— PROBLEM DESCRIPTION —
The following data needs to be repeated exactly, with all images excluded.

— MATERIAL TO PROCESS —
=======

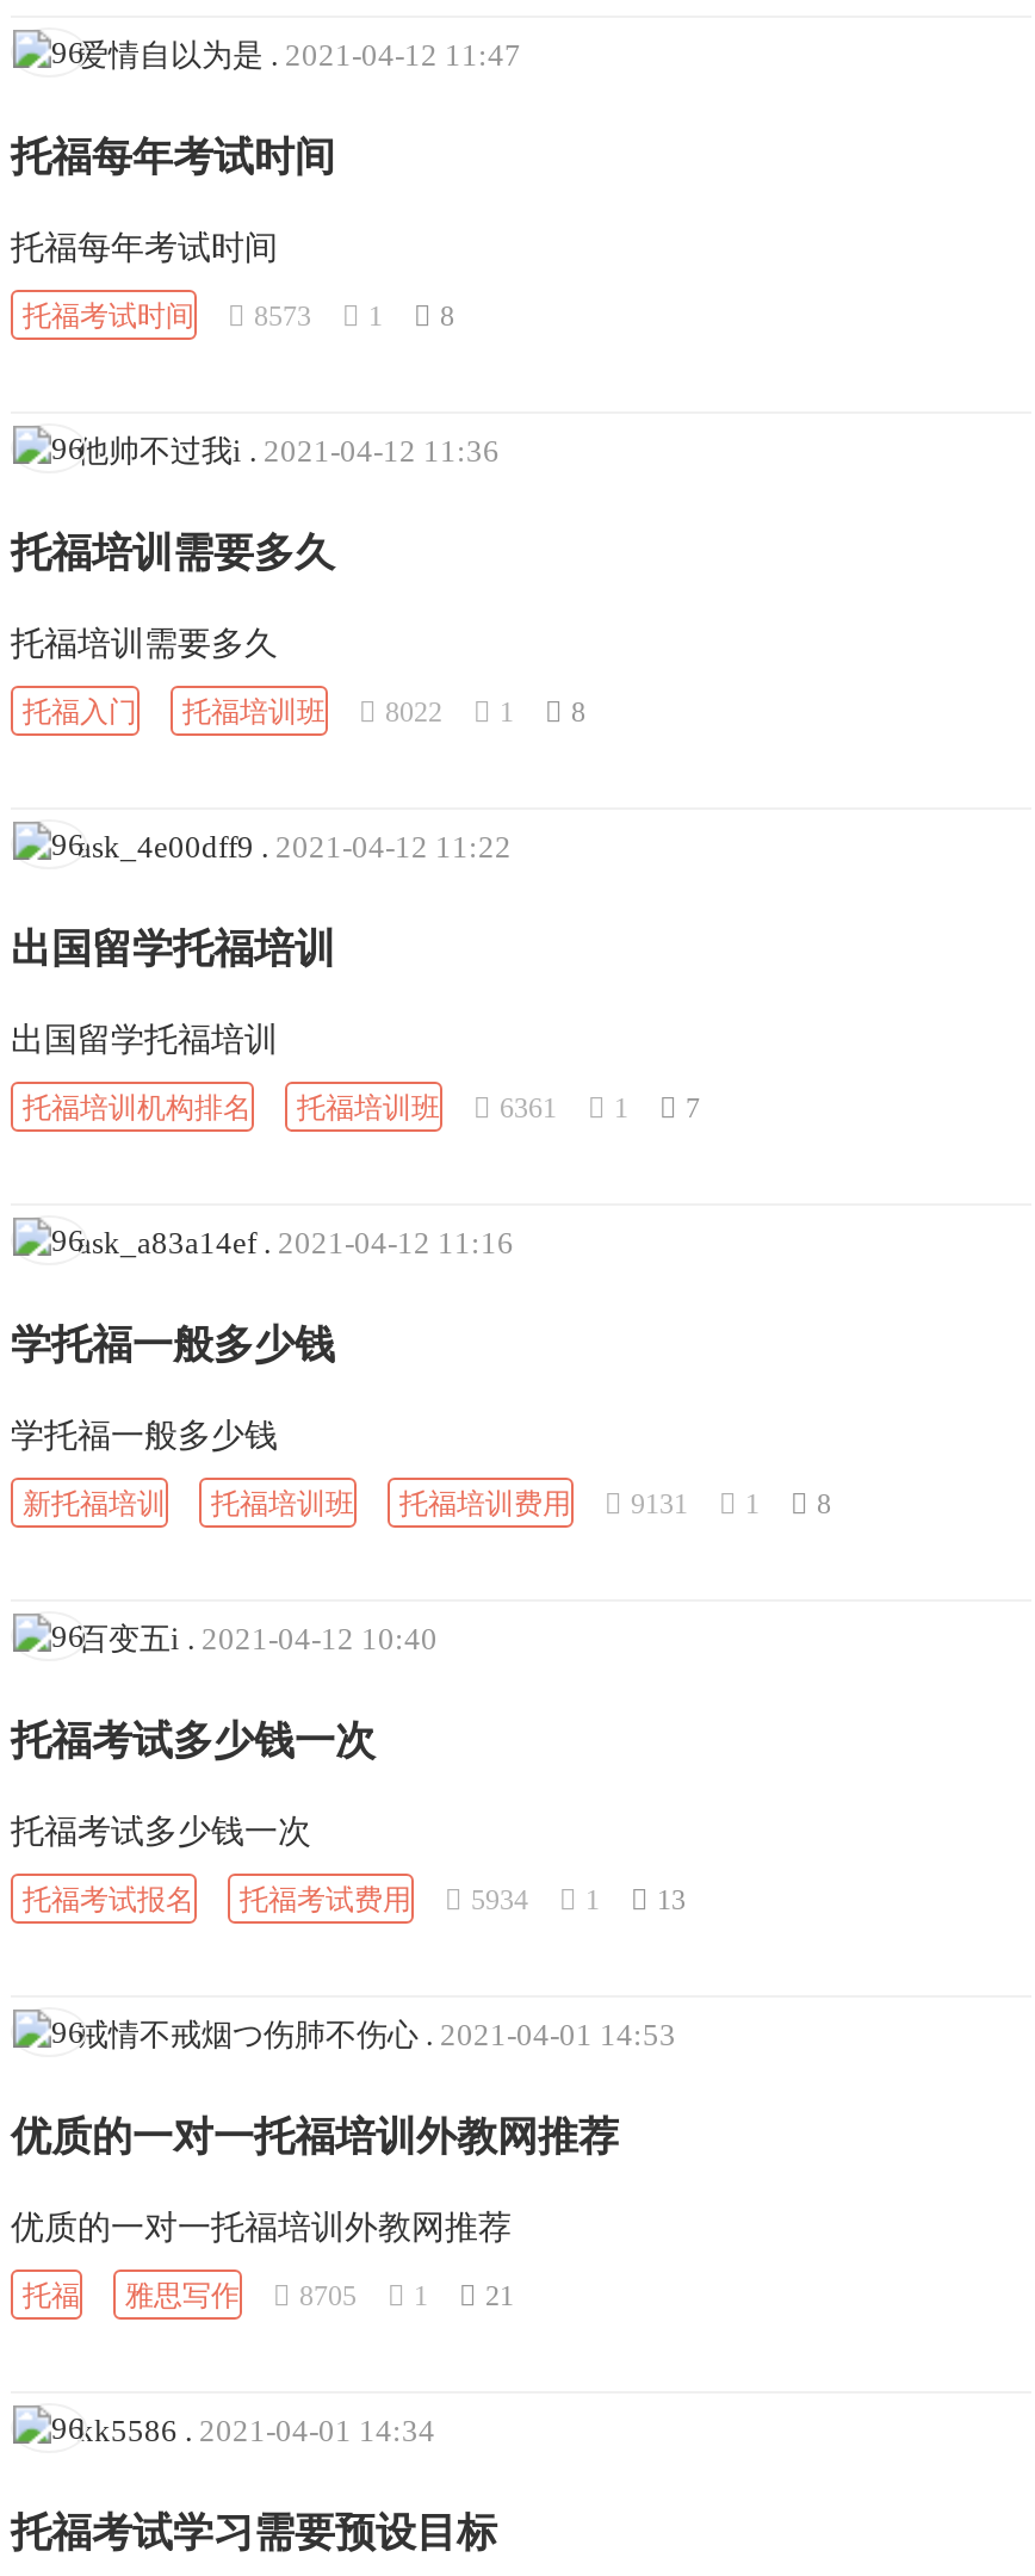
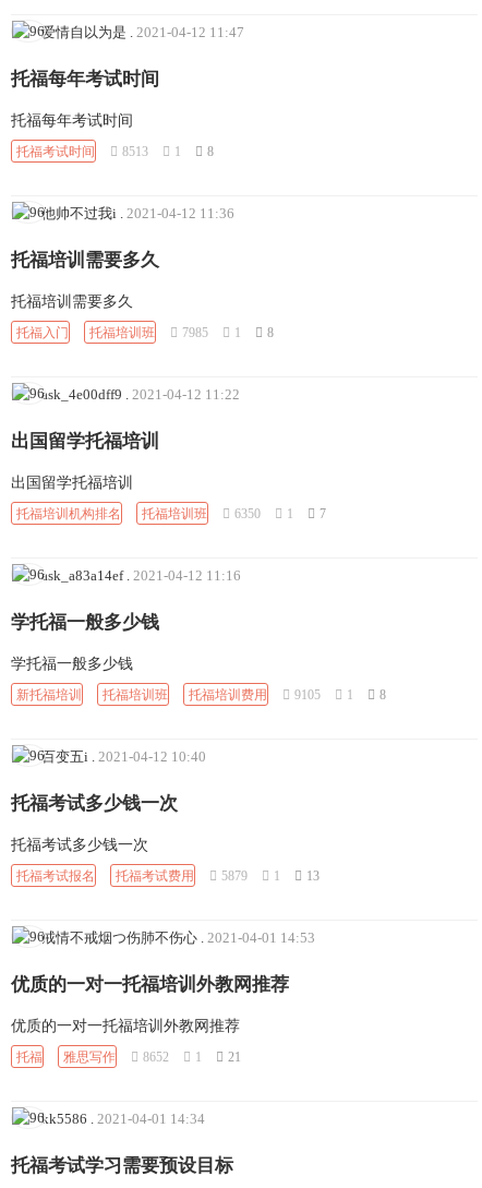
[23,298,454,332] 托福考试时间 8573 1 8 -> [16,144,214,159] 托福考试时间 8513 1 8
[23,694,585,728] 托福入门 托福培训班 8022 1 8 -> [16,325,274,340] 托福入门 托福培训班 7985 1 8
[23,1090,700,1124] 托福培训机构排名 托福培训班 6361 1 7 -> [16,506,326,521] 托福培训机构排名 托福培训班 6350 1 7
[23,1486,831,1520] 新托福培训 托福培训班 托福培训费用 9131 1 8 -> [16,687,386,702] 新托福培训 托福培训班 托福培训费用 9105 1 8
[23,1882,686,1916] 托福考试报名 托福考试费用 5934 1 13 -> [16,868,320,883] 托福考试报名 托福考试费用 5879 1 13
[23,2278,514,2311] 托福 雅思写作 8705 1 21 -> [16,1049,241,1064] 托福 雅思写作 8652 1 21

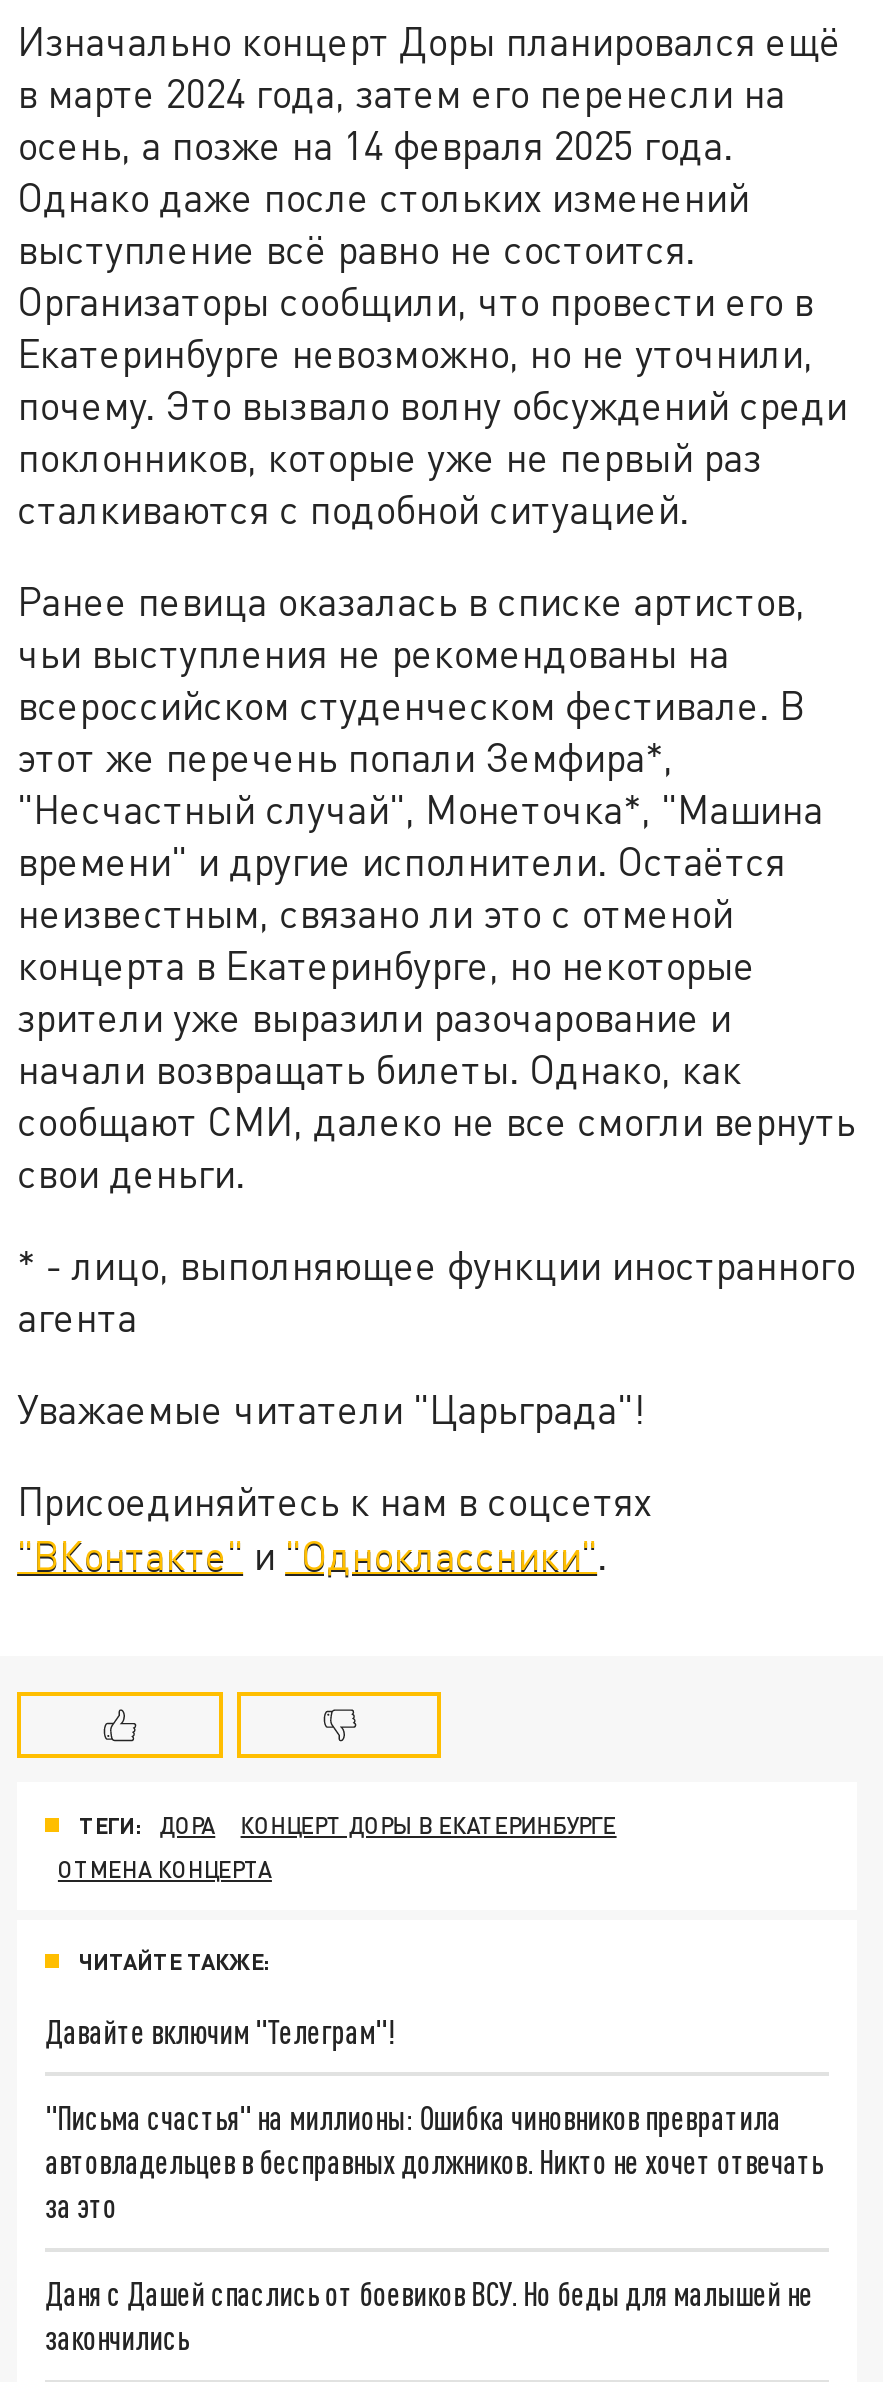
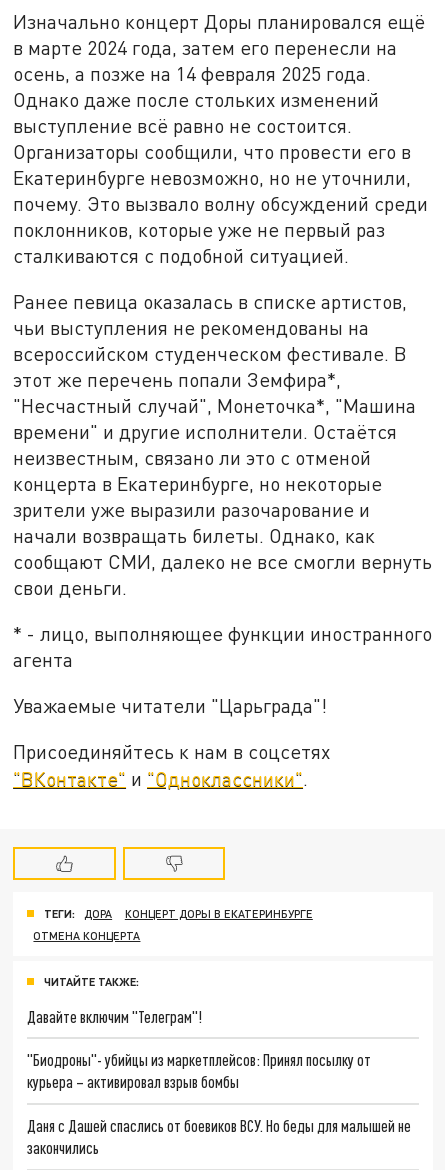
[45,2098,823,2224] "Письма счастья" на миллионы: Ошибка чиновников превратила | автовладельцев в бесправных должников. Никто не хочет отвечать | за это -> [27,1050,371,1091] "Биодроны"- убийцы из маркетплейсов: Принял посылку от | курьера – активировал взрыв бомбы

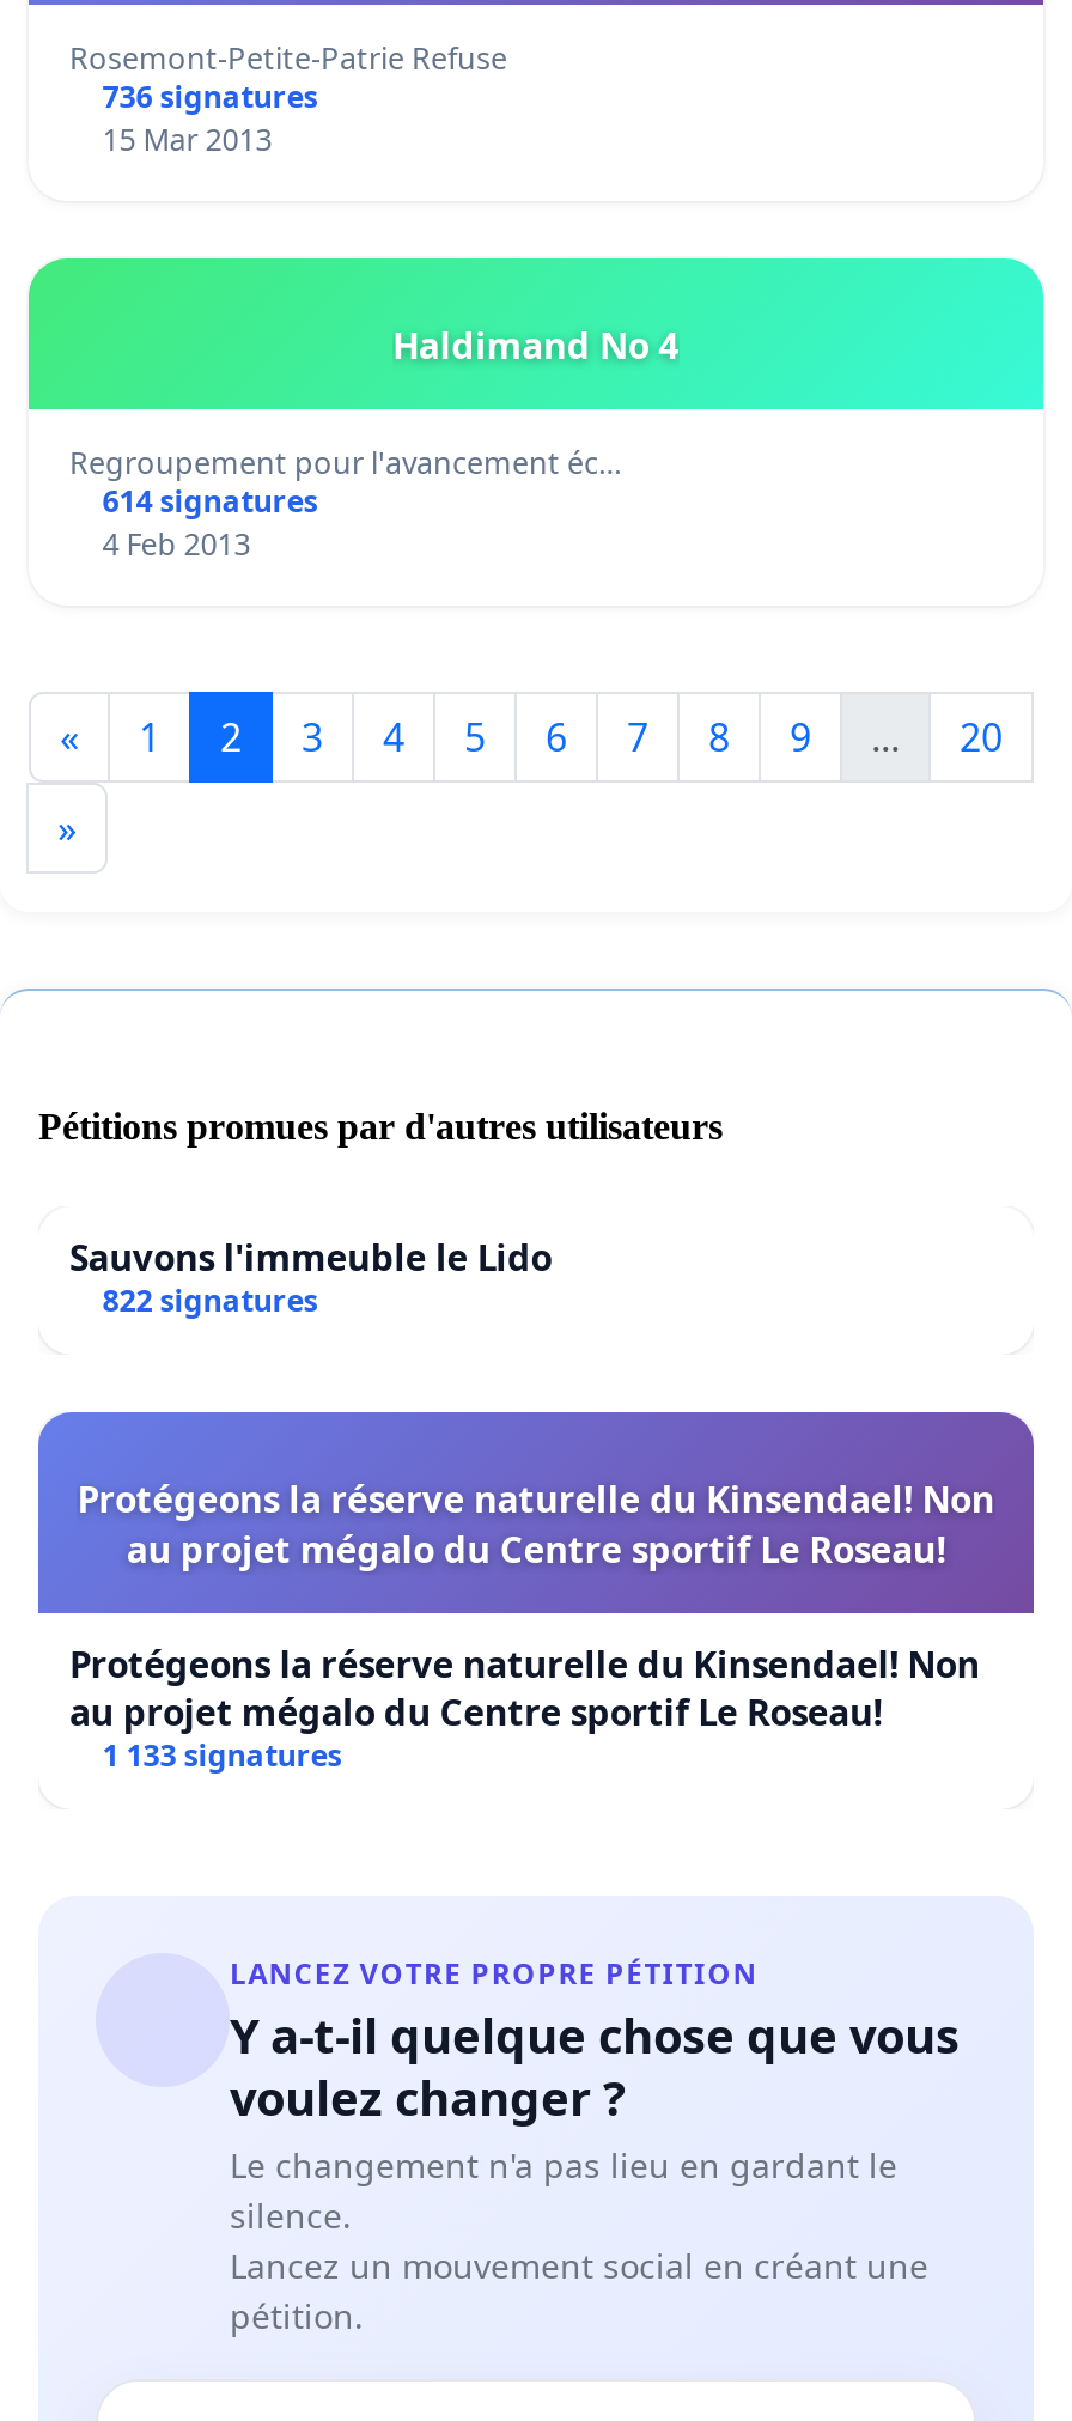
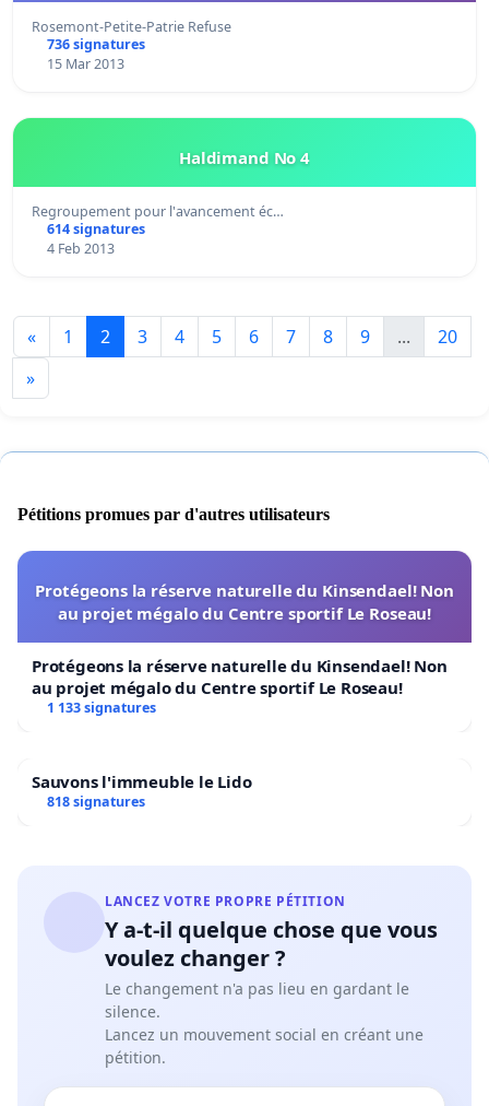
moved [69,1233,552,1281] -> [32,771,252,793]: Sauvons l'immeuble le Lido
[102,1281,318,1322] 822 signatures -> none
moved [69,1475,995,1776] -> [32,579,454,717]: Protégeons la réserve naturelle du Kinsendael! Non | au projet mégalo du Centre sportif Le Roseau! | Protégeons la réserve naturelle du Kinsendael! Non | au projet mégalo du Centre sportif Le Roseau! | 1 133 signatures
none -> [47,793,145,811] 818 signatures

=======

— ANSWER BELOW —
[23,298,454,332] 托福考试时间 8573 1 8 -> [16,144,214,159] 托福考试时间 8513 1 8
[23,694,585,728] 托福入门 托福培训班 8022 1 8 -> [16,325,274,340] 托福入门 托福培训班 7985 1 8
[23,1090,700,1124] 托福培训机构排名 托福培训班 6361 1 7 -> [16,506,326,521] 托福培训机构排名 托福培训班 6350 1 7
[23,1486,831,1520] 新托福培训 托福培训班 托福培训费用 9131 1 8 -> [16,687,386,702] 新托福培训 托福培训班 托福培训费用 9105 1 8
[23,1882,686,1916] 托福考试报名 托福考试费用 5934 1 13 -> [16,868,320,883] 托福考试报名 托福考试费用 5879 1 13
[23,2278,514,2311] 托福 雅思写作 8705 1 21 -> [16,1049,241,1064] 托福 雅思写作 8652 1 21

[45,2098,823,2224] "Письма счастья" на миллионы: Ошибка чиновников превратила | автовладельцев в бесправных должников. Никто не хочет отвечать | за это -> [27,1050,371,1091] "Биодроны"- убийцы из маркетплейсов: Принял посылку от | курьера – активировал взрыв бомбы

moved [69,1233,552,1281] -> [32,771,252,793]: Sauvons l'immeuble le Lido
[102,1281,318,1322] 822 signatures -> none
moved [69,1475,995,1776] -> [32,579,454,717]: Protégeons la réserve naturelle du Kinsendael! Non | au projet mégalo du Centre sportif Le Roseau! | Protégeons la réserve naturelle du Kinsendael! Non | au projet mégalo du Centre sportif Le Roseau! | 1 133 signatures
none -> [47,793,145,811] 818 signatures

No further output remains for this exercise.